From the entries below, transcribe exactly the lines between the line holding "column s4 | position: 7 -> none" and the line holding "hsa-miR-200b-5p | lfcSE: 0.776 -> 0.879", inclusive; skip all other lines.

=== RECORDS SUPPLIED ===

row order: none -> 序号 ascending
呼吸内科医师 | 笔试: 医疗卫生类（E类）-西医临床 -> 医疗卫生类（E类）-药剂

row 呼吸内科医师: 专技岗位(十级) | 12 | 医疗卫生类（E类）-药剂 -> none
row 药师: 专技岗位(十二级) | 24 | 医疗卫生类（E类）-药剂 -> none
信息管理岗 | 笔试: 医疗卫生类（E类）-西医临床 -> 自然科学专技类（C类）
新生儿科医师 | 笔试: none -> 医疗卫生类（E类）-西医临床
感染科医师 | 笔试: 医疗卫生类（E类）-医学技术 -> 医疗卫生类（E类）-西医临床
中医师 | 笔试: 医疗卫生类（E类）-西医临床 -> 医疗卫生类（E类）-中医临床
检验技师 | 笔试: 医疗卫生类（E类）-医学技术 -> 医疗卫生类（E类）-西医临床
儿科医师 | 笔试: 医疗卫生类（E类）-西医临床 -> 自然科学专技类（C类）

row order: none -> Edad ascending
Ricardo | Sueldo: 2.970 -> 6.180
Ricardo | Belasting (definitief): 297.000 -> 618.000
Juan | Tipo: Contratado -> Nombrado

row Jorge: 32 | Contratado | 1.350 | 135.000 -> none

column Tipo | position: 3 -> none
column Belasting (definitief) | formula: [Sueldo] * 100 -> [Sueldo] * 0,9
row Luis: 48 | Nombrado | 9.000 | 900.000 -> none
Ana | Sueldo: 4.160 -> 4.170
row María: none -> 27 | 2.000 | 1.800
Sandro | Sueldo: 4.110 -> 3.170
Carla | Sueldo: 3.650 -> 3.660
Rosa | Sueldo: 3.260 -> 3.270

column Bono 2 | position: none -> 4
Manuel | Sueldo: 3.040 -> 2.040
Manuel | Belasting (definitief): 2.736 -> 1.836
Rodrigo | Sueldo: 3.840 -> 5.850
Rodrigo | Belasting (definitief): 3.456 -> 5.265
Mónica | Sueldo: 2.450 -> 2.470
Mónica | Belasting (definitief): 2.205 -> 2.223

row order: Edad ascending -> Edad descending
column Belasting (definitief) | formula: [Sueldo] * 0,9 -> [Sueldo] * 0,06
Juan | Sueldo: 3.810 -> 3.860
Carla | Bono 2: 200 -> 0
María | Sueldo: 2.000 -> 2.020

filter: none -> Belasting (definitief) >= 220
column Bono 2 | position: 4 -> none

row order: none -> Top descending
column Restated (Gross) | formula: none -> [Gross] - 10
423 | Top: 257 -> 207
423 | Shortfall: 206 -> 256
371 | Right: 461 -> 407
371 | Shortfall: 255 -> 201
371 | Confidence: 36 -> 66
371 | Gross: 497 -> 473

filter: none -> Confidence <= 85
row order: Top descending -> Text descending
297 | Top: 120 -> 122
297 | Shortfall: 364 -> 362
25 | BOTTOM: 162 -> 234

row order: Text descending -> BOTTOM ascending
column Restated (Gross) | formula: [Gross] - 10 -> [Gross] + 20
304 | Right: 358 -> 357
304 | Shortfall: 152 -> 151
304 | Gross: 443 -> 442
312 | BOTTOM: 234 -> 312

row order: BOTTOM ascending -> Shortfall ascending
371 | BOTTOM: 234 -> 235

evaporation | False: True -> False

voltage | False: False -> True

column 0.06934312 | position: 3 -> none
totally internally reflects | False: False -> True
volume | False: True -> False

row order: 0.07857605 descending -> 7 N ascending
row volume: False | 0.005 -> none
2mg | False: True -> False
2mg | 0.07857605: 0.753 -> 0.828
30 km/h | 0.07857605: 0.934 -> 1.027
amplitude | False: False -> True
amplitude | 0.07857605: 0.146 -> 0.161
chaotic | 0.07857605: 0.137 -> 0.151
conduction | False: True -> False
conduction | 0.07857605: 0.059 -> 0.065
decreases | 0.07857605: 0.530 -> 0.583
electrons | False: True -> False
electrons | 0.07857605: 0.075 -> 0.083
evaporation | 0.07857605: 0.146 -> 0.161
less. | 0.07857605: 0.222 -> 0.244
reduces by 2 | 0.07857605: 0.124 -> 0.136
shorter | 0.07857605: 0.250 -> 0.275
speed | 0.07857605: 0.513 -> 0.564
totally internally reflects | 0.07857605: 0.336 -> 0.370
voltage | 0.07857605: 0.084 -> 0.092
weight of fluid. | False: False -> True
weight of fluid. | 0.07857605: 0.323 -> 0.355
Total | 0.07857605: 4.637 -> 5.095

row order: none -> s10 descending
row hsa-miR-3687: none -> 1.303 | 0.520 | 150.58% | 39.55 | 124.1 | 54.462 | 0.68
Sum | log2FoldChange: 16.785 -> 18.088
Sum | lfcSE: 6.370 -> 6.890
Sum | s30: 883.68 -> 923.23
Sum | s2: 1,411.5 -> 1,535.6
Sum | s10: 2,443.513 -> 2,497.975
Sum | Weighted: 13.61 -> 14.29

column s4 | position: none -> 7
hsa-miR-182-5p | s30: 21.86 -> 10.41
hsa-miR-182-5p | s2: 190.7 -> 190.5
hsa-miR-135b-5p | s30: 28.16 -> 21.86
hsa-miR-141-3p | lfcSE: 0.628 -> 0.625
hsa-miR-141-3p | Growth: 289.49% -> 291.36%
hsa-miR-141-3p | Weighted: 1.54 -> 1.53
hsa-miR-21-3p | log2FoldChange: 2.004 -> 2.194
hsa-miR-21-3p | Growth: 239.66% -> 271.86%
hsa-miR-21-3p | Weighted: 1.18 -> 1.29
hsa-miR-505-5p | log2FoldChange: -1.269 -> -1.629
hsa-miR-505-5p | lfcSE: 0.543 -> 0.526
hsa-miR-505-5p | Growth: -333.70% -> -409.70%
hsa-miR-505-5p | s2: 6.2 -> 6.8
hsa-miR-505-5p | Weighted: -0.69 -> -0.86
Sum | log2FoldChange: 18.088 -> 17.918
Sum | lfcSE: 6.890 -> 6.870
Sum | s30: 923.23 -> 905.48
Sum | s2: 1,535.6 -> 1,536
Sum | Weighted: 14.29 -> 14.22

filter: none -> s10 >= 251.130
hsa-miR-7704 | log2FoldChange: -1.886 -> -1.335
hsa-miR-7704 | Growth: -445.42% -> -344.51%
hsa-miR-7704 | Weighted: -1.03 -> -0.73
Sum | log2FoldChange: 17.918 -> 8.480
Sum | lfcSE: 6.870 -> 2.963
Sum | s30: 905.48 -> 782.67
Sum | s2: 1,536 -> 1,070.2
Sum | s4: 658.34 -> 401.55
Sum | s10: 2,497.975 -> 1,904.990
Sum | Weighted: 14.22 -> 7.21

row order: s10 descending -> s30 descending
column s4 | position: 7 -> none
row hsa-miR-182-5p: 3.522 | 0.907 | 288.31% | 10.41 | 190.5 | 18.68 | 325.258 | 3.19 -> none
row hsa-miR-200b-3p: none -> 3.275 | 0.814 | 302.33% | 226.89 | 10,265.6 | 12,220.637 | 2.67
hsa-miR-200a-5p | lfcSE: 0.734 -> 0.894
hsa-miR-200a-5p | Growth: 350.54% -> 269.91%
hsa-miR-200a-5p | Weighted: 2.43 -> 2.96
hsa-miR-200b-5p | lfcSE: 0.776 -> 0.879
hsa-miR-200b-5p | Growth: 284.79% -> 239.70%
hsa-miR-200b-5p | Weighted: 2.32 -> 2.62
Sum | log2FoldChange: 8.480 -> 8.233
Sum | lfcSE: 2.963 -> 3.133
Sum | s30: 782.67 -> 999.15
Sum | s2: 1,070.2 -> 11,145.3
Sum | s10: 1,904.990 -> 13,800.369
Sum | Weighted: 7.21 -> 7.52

===

-- TASK OUTPUT --
column s4 | position: 7 -> none
row hsa-miR-182-5p: 3.522 | 0.907 | 288.31% | 10.41 | 190.5 | 18.68 | 325.258 | 3.19 -> none
row hsa-miR-200b-3p: none -> 3.275 | 0.814 | 302.33% | 226.89 | 10,265.6 | 12,220.637 | 2.67
hsa-miR-200a-5p | lfcSE: 0.734 -> 0.894
hsa-miR-200a-5p | Growth: 350.54% -> 269.91%
hsa-miR-200a-5p | Weighted: 2.43 -> 2.96
hsa-miR-200b-5p | lfcSE: 0.776 -> 0.879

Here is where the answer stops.